[Change listing data]
┌──

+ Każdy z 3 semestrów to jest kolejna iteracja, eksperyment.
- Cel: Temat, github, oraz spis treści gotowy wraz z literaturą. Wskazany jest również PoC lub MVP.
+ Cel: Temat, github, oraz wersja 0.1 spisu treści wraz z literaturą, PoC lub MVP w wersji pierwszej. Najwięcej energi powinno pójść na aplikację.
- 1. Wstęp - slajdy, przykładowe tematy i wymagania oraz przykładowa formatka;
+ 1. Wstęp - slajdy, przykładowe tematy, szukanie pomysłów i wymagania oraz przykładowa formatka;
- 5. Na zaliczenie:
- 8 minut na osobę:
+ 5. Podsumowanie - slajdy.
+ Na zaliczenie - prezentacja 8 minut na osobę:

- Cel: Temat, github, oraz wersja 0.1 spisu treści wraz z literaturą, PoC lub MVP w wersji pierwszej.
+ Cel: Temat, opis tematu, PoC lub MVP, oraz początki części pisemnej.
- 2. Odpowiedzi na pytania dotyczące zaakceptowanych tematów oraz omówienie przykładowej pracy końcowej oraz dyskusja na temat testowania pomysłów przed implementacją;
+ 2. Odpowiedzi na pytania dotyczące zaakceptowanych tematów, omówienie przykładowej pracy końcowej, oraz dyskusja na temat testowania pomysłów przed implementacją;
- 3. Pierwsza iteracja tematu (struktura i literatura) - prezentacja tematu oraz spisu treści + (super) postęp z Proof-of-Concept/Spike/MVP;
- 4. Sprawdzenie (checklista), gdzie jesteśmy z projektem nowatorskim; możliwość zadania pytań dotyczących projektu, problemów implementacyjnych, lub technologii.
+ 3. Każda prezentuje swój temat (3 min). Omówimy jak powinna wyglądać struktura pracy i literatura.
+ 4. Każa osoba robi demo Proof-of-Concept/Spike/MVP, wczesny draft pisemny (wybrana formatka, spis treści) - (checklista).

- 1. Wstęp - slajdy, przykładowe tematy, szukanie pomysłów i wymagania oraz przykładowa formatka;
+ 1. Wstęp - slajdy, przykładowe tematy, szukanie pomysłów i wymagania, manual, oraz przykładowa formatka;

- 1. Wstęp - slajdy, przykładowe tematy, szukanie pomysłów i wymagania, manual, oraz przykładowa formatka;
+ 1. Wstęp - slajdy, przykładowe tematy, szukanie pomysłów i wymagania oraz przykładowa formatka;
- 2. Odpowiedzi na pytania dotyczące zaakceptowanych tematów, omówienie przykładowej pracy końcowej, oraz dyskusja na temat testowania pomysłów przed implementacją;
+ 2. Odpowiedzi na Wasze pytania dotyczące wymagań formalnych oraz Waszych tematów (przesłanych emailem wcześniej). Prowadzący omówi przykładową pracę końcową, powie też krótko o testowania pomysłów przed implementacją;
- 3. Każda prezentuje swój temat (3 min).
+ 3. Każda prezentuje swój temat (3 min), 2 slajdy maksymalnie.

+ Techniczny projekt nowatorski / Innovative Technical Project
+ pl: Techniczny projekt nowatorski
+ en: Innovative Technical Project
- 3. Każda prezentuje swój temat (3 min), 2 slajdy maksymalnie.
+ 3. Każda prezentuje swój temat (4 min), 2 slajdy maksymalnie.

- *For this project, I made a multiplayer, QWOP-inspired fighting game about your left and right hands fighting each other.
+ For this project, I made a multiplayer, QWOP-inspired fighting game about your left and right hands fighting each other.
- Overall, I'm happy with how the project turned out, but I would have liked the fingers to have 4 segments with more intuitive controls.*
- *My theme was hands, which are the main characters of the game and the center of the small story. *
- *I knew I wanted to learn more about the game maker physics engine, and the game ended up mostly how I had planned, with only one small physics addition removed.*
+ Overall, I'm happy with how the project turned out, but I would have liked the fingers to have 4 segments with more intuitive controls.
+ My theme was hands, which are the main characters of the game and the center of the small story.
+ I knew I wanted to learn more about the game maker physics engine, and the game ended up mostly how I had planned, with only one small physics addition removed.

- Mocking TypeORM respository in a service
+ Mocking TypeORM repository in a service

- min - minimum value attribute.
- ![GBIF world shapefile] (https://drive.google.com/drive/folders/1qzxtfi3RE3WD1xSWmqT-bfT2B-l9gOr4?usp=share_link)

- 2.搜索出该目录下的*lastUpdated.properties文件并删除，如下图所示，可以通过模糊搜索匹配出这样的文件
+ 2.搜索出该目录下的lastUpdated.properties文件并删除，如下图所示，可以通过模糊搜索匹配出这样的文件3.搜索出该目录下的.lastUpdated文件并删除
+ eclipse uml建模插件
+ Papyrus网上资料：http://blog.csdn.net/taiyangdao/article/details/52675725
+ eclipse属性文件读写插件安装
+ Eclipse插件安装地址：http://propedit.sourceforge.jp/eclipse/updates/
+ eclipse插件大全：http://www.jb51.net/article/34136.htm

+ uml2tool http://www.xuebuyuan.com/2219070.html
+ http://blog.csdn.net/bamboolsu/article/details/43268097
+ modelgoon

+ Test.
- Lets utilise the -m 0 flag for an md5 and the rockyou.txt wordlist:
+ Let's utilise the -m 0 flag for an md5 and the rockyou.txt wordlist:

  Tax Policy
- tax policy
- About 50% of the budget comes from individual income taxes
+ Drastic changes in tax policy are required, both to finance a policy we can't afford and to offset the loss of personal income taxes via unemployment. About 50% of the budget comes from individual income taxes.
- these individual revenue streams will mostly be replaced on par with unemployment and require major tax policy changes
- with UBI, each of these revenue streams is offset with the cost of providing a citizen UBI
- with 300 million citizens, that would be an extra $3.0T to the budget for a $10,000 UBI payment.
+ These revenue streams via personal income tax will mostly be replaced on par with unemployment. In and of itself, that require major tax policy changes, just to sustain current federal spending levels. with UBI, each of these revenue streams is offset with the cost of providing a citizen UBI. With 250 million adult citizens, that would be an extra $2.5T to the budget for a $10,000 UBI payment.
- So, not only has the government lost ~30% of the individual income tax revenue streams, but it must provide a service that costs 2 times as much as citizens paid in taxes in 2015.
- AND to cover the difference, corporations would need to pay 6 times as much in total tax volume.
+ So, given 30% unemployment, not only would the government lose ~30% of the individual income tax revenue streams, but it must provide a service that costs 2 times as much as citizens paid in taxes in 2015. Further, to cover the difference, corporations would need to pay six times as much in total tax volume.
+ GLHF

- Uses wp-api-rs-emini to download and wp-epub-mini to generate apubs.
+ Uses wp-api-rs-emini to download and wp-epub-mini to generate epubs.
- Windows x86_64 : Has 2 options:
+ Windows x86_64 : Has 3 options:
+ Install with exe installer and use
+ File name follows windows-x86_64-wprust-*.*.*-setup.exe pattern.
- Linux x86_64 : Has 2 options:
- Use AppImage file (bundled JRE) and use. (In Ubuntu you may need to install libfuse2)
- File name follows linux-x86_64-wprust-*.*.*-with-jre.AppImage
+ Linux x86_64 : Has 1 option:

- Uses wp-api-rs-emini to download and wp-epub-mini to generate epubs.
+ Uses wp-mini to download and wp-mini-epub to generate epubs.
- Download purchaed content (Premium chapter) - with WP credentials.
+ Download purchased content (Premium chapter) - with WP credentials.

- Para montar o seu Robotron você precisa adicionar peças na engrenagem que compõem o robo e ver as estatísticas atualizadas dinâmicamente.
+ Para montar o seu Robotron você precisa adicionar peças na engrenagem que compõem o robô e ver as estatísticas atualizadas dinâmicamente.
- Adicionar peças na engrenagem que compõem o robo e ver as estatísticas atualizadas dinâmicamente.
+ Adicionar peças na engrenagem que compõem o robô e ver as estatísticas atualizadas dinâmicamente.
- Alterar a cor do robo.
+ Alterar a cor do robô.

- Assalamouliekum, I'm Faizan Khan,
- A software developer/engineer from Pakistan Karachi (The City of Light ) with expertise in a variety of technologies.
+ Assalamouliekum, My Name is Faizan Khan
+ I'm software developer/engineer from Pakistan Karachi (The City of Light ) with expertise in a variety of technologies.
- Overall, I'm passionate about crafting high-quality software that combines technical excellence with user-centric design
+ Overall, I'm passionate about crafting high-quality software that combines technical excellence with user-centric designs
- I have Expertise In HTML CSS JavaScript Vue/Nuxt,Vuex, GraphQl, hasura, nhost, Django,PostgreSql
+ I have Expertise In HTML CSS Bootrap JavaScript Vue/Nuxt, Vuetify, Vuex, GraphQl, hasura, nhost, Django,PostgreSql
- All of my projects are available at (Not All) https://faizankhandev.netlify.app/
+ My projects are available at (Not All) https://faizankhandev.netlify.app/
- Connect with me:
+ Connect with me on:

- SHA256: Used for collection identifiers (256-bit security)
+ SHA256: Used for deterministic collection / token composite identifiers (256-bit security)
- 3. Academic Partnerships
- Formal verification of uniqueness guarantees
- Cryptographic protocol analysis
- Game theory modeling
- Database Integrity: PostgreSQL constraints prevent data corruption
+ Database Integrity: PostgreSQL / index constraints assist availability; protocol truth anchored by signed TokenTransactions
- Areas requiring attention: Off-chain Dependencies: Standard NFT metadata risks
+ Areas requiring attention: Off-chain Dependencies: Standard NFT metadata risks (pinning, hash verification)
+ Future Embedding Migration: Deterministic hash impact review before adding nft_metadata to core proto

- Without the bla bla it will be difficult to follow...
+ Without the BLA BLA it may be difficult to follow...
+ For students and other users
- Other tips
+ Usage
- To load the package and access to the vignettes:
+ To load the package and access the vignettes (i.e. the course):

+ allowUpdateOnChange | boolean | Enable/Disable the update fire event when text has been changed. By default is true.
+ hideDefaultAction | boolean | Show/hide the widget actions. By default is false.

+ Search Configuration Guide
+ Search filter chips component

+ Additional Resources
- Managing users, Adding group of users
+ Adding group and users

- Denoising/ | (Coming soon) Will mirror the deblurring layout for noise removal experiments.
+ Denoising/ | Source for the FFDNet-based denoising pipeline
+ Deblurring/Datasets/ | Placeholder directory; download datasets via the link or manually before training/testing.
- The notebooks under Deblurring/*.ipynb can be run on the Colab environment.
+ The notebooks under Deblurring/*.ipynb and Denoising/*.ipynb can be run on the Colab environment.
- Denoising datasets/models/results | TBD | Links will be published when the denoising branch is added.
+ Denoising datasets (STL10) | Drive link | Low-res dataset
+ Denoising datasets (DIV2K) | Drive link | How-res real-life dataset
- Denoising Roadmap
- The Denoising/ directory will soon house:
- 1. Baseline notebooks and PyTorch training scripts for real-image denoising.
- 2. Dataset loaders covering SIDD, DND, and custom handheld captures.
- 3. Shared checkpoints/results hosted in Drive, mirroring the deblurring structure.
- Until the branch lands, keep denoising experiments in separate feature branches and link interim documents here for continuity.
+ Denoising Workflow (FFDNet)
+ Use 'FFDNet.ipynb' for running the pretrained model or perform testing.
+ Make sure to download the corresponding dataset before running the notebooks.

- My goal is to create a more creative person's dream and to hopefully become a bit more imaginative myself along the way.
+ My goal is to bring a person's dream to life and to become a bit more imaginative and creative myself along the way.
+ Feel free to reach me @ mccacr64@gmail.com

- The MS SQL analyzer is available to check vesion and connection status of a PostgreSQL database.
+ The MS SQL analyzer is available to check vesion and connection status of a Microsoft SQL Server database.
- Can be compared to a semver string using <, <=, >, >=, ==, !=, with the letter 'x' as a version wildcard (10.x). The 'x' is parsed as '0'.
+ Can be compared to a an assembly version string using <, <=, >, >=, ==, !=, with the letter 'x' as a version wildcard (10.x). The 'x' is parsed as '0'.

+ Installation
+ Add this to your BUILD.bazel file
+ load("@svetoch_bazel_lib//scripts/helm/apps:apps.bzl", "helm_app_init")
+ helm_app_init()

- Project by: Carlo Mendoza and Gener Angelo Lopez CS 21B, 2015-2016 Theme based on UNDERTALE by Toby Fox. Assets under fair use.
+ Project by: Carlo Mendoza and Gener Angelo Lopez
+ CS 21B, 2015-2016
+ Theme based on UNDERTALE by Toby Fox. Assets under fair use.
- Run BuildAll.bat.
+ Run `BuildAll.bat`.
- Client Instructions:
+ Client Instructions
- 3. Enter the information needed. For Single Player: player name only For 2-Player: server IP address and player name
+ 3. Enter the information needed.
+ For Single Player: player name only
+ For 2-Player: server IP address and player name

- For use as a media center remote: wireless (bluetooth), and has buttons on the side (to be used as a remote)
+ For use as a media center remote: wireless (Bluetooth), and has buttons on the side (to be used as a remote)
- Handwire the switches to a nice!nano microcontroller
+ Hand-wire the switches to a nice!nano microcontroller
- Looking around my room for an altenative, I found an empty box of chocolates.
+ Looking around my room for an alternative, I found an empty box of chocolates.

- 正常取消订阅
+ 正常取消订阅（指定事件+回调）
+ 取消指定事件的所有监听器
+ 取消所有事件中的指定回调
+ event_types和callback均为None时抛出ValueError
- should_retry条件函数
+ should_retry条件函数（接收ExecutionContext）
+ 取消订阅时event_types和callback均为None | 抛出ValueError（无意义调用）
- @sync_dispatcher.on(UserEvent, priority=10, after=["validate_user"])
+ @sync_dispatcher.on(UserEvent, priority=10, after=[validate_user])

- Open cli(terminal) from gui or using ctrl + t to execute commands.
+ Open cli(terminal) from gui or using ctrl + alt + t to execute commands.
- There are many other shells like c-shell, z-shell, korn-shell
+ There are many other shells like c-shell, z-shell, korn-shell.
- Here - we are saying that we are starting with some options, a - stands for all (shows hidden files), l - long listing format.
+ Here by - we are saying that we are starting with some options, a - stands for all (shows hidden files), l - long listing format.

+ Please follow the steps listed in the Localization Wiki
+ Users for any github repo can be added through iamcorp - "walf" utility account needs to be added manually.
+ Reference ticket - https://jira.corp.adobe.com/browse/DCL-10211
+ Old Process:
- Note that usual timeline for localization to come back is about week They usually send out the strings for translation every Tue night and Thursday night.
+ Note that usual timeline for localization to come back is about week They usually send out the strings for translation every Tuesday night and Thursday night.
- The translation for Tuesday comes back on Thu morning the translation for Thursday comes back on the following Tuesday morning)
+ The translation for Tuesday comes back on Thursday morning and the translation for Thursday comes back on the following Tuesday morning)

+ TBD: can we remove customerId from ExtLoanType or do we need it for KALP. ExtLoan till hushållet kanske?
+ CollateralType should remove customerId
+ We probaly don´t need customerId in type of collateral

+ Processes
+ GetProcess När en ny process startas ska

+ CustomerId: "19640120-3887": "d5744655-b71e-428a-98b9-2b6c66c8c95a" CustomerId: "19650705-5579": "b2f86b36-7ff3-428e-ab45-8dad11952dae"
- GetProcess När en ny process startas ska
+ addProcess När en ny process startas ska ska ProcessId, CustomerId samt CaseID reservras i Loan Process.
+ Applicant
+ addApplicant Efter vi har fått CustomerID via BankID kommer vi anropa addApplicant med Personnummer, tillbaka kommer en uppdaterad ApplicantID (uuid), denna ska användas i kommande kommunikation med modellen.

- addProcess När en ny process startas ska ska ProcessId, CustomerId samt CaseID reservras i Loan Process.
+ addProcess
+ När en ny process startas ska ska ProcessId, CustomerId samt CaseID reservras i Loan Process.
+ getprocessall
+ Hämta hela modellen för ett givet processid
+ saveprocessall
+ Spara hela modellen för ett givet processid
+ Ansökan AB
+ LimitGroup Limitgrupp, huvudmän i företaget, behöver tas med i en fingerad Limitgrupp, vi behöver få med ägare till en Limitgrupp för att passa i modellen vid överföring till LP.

└──

WORK ITEM
The reply should consist solely of the lines above from the one that has "- The Denoising/" through the one that has "- 3. Shared", reproduced exactly.

EXERCISE ANSWER
- The Denoising/ directory will soon house:
- 1. Baseline notebooks and PyTorch training scripts for real-image denoising.
- 2. Dataset loaders covering SIDD, DND, and custom handheld captures.
- 3. Shared checkpoints/results hosted in Drive, mirroring the deblurring structure.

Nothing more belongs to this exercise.